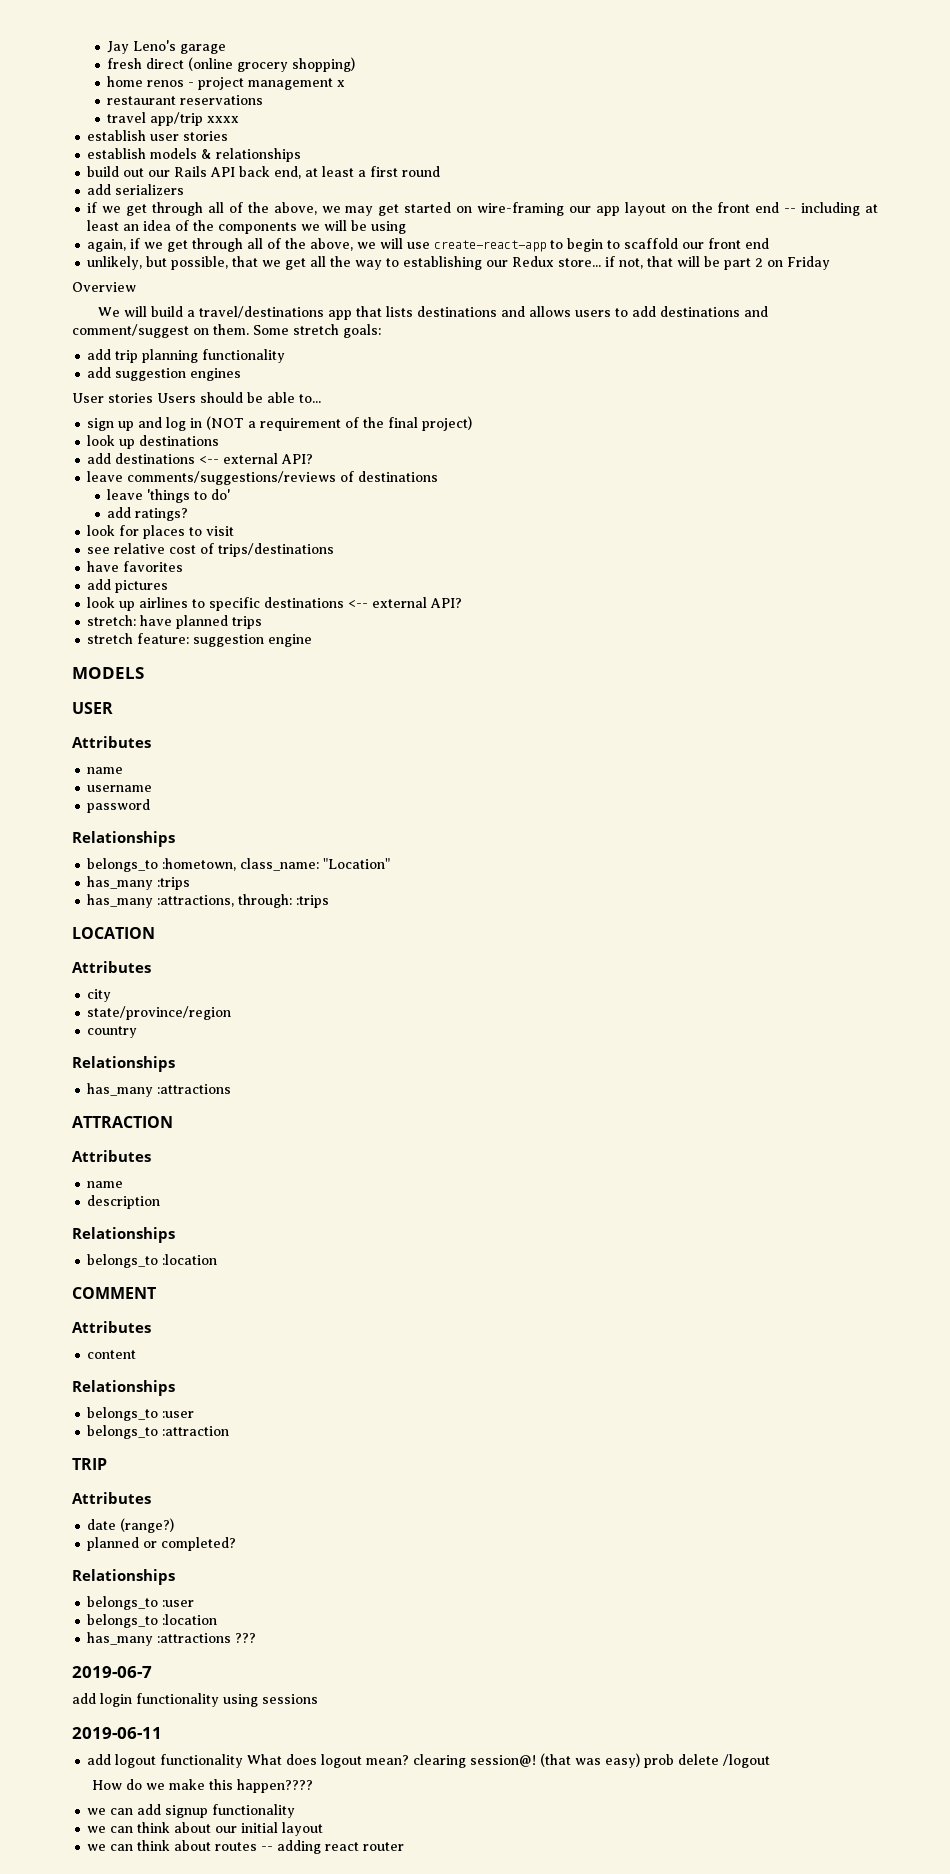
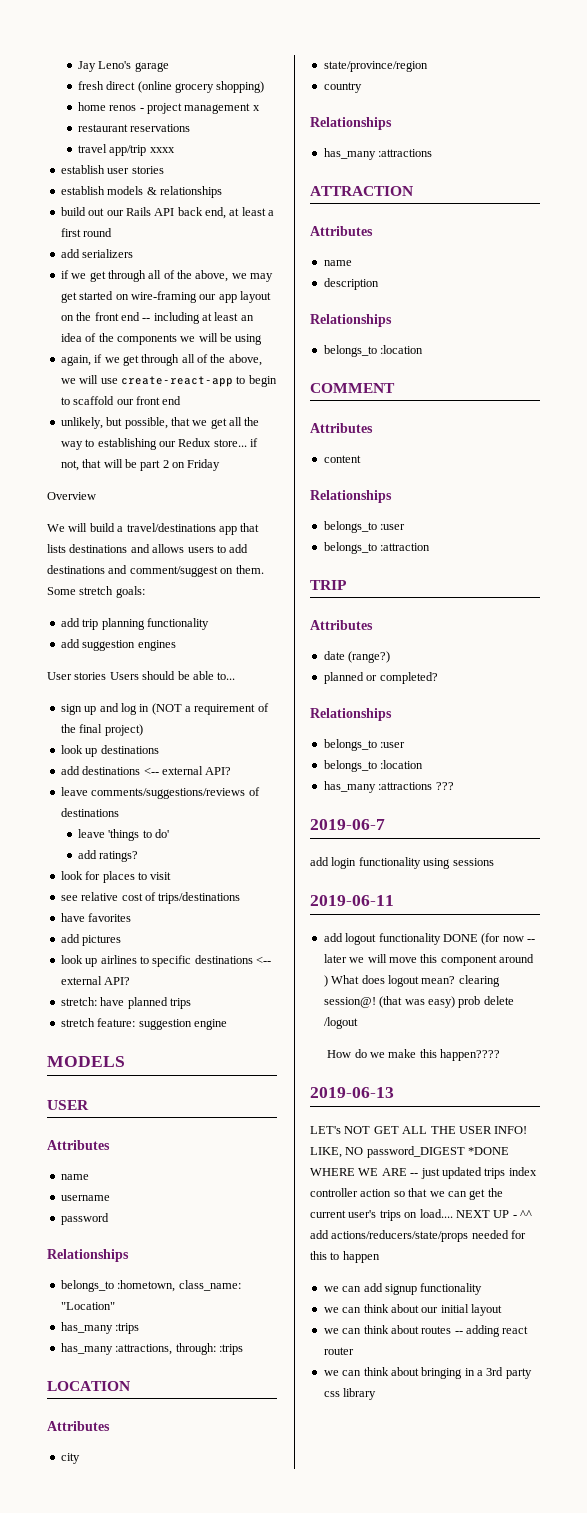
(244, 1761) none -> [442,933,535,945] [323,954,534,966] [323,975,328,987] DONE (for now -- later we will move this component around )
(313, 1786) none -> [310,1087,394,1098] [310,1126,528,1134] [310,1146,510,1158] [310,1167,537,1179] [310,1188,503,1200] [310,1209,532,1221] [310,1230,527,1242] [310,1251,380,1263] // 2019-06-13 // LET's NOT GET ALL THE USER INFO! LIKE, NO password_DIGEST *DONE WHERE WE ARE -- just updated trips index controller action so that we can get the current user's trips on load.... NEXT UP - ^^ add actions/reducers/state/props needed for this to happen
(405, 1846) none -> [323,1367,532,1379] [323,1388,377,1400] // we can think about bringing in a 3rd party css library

====

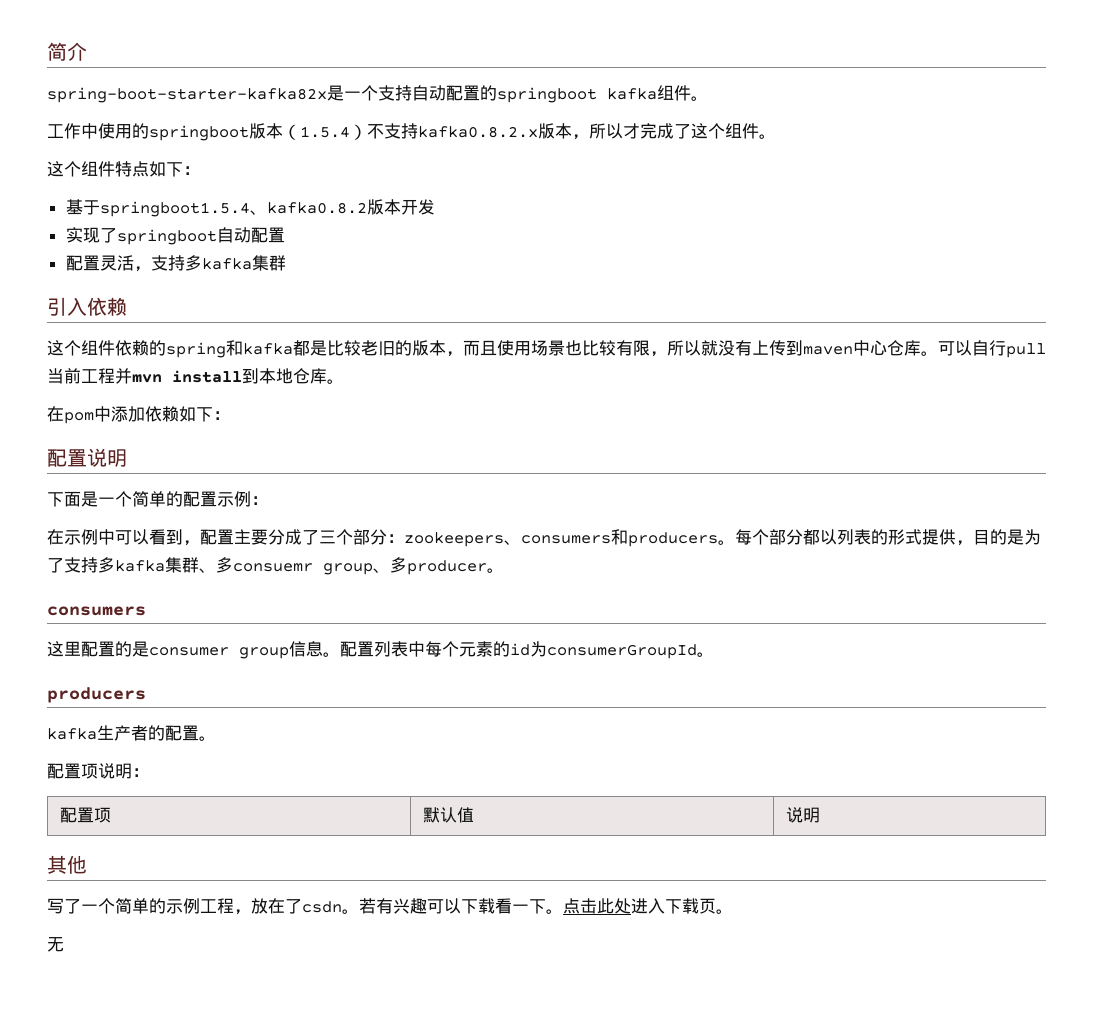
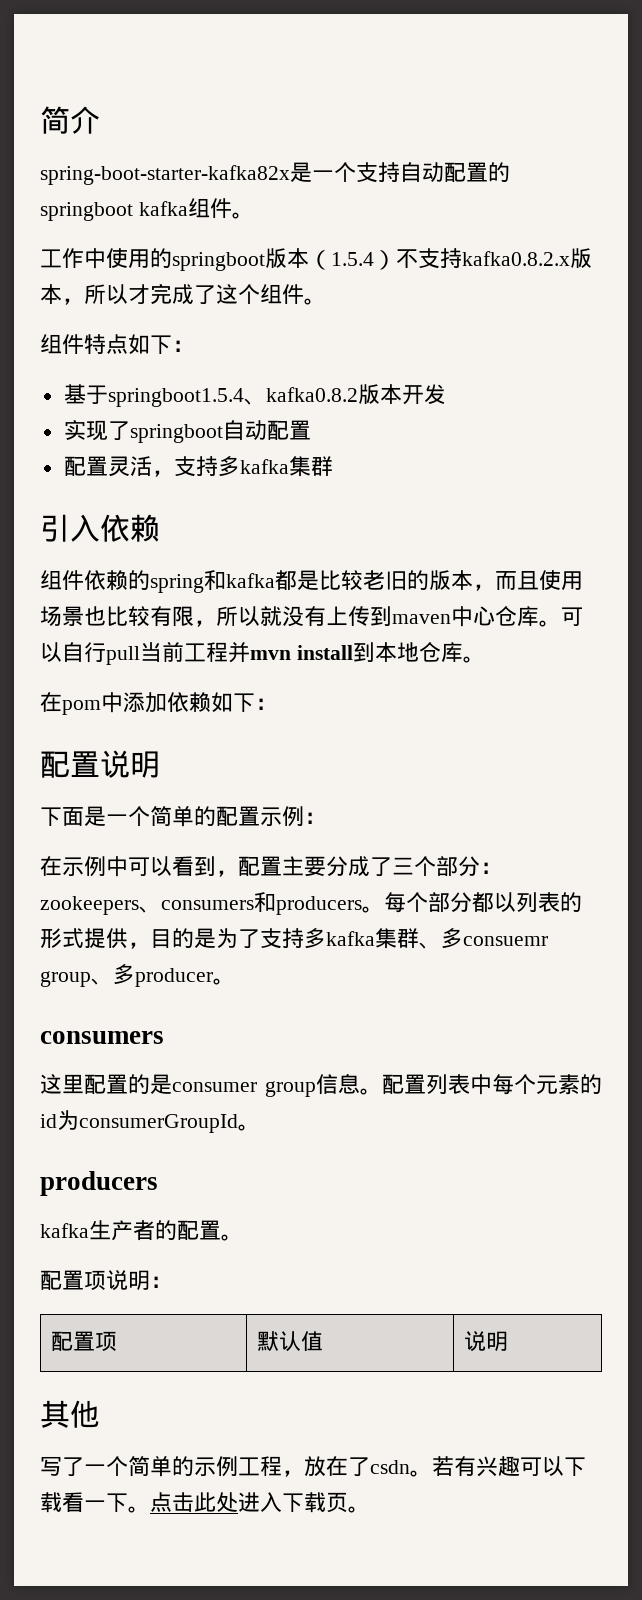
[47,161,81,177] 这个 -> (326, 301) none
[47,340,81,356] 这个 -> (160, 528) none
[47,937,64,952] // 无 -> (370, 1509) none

====

Out of the data above, transcribe exactly and only the lines starting with the line that has "[47,161,81,177] 这个 -> (326, 301) none" and going on through the line that has "[47,937,64,952] // 无 -> (370, 1509) none", both included.

[47,161,81,177] 这个 -> (326, 301) none
[47,340,81,356] 这个 -> (160, 528) none
[47,937,64,952] // 无 -> (370, 1509) none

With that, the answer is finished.